0
votes

I kind of expected this to be the default behaviour for the NSTextField to automatically respond to left/right arrow key with caret movement. Unfortunately, in my app this does not happen. Is there an option to turn that behaviour on or do I have to add it myself?

To explain further, the interface is generated dynamically. I have views (xibs that contain NSTextFields) and their view controllers that I stack up (manually) on another view. When a view is created (that is, its controller (newView)) I use this code to add it to my NSBox's contentView (boxContent):

[boxContent addSubview:[newView view]];
[newView setWithLabel:attributeLabel forProperty:attribute];
newViewY -= [[newView view] frame].size.height;
[[newView view] setFrameOrigin:NSMakePoint(0, newViewY)];
newViewY -=padding;

Weird thing is that text input and backspace work while other keys (arrows, delete) do not.

Is this perhaps a problem with the NSResponder chain? Why does text input work then?

1
Have you made it the first responder, either in IB (Xcode) or programmatically?Extra Savoir-Faire
Sound weird to me! I never had to do anything to get these functions.d00dle

1 Answers

0
votes

So, I do not know what is the cause of these problems, but this is the roundabout solution I made.

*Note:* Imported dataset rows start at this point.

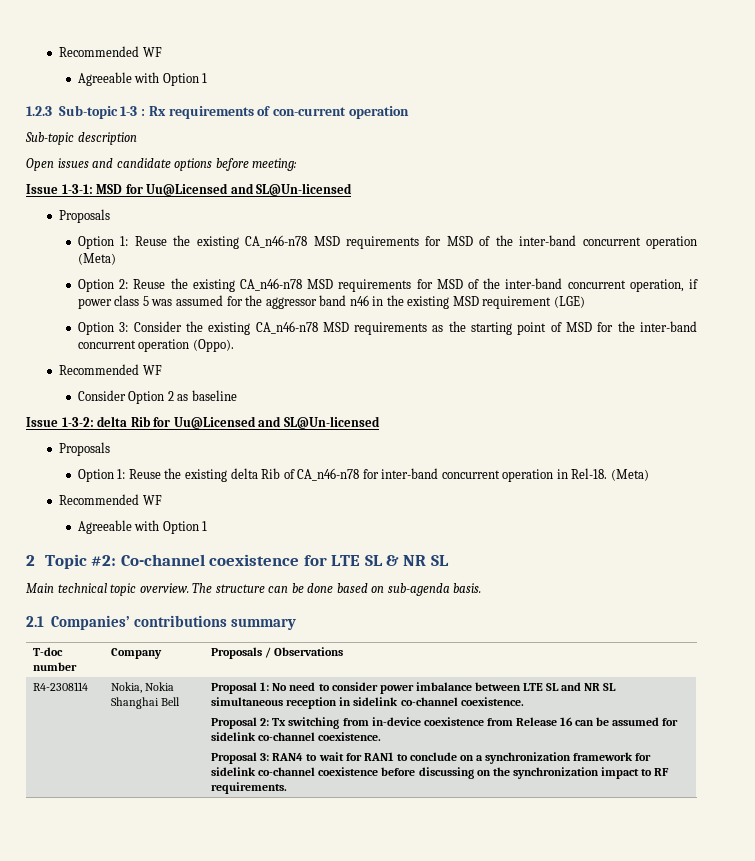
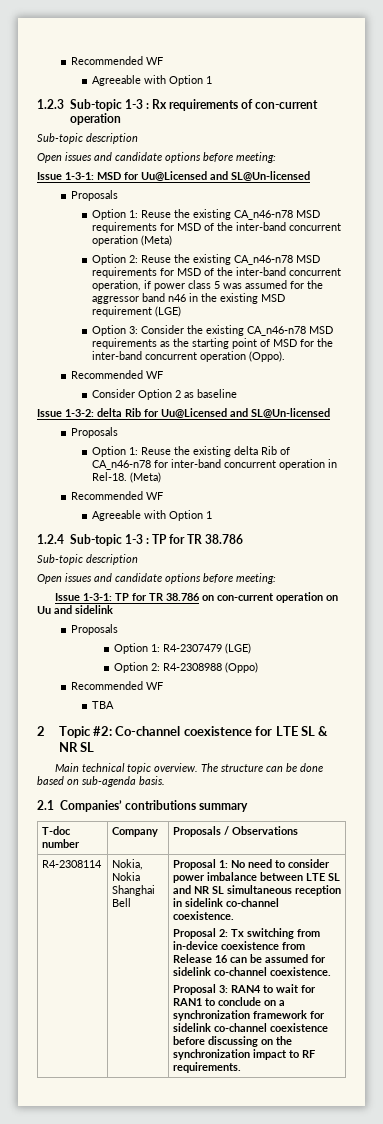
+ 1.2.4 Sub-topic 1-3 : TP for TR 38.786
+ Sub-topic description
+ Open issues and candidate options before meeting:
+ Issue 1-3-1: TP for TR 38.786 on con-current operation on Uu and sidelink
+ Proposals
+ Option 1: R4-2307479 (LGE)
+ Option 2: R4-2308988 (Oppo)
+ Recommended WF
+ TBA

I created a subclass of NSTextField that sends commands (selectors) to its NSTextView. NSTextField has one subview and that subview has yet another subview that is actually the NSTextView:

NSTextView* textView = nil;    
NSArray* subs = [self subviews];
if( subs && [subs count] > 0 ){
    NSView* firstView = [subs objectAtIndex:0];
    NSArray* firstSubs = [firstView subviews];
    if (firstSubs && [firstSubs count] > 0) {       
        textView = [firstSubs objectAtIndex:0];
    }
}

When I initialise that one (if anyone knows a better way than this subview search, please tell), I send it the commands that it was supposed to get:

-(void)keyUp:(NSEvent *)theEvent{   
   BOOL isShift = (theEvent.modifierFlags & NSShiftKeyMask) > 0;
   BOOL isCommand = (theEvent.modifierFlags & NSCommandKeyMask ) > 0;
   switch (theEvent.keyCode) {
      case 7: if( isCommand && !isShift ) [self notifyTextView:@selector(cut:)]; break;
      case 8: if( isCommand && !isShift ) [self notifyTextView:@selector(copy:)]; break;
      case 9: if( isCommand && !isShift ) [self notifyTextView:@selector(paste:)]; break;
      case 123: [self notifyTextView:isShift ? @selector(moveLeftAndModifySelection:) : @selector(moveLeft:)];break;
      case 124: [self notifyTextView:isShift ? @selector(moveRightAndModifySelection:) :@selector(moveRight:)];break;
      case 117: [self notifyTextView:@selector(deleteForward:)];break;
      default: break;
   }
   [super keyUp:theEvent];
}

Might not be the most elegant solution, but it works (until I figure out what went wrong in the first place).